It's also slowing down its hiring plans, according to 'The Wall Street Journal.'News 

Reddit to Lay Off 5% of Employees

As part of its restructuring, Reddit plans to lay off 90 employees, which accounts for approximately 5% of its current workforce of 2,000 employees, according to an email from company chief Steve Huffman as reported by The Wall Street Journal.

In addition, Reddit is slowing hiring this year, reducing the hiring of new employees to 100 from the 300 it originally planned. Apparently, the social network wants to focus on achieving its biggest goals, like breaking even next year. Huffman reportedly wrote in an email that Reddit has had “a solid first half of the year” and that this restructuring will allow it to “carry that momentum into the second half and beyond.”

This is just one of the moves Reddit is making to make money: In April, it also announced that it would start charging developers for access to its API. The company made the decision just as tech’s biggest players were getting into generative artificial intelligence, which is typically trained using data obtained over the Internet. “[A]s a platform with one of the largest human-to-human conversations online in the last 18 years, we have a responsibility to our communities to moderate this content,” the company said.

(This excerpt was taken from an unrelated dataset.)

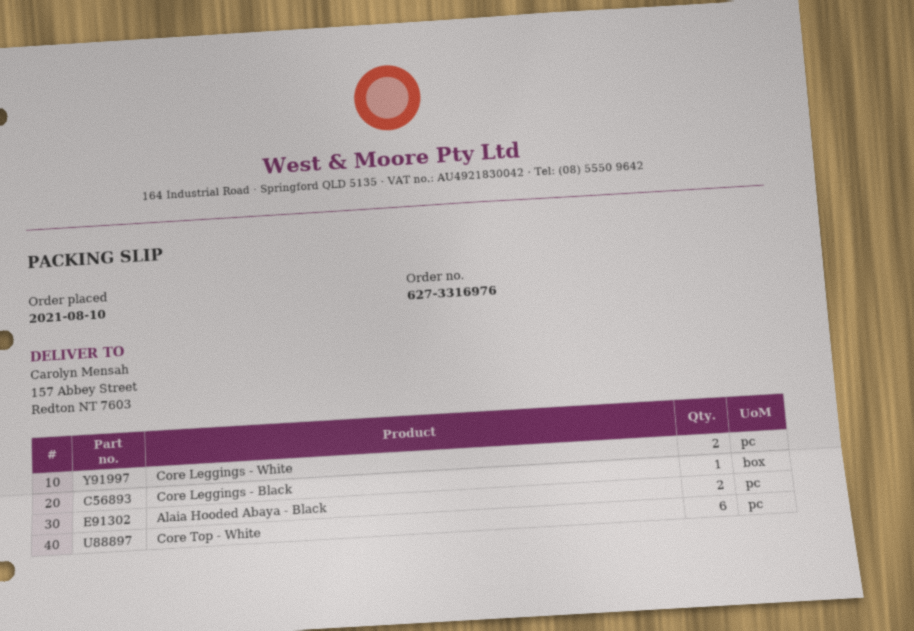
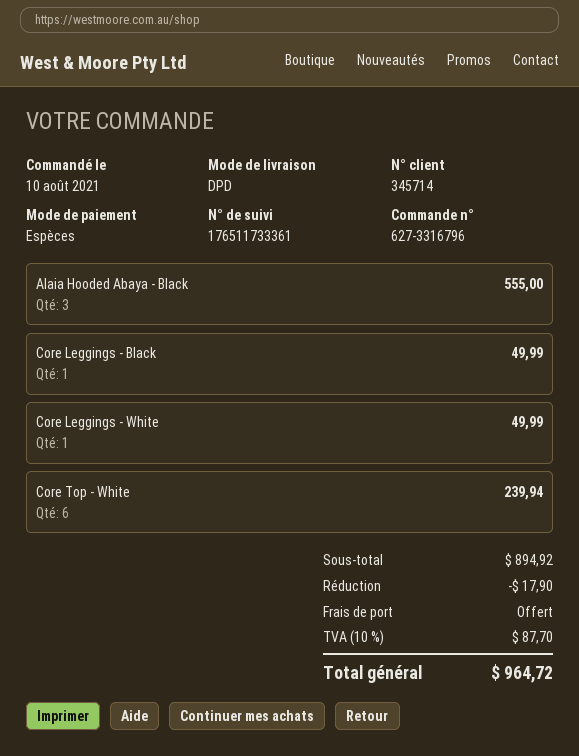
order number: 627-3316976 -> 627-3316796
Core Leggings - White: 2 -> 1
Alaia Hooded Abaya - Black: 2 -> 3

While Reddit may have wanted to cash in on big companies, its decision affects even independent developers. Christian Selig, Apollo’s sole developer for Reddit, said it would cost him $20 million a year to keep his app running as is. Other third-party apps like Narwhal and Reddit is Fun have already warned users that they can’t afford to pay for Reddit’s API and will likely shut down. Dozens of subreddit communities on a variety of topics are now planning to black out starting June 12th in protest. Some of them plan to remain inactive for 48 hours, while others plan to remain in the dark permanently until Reddit resolves the issue.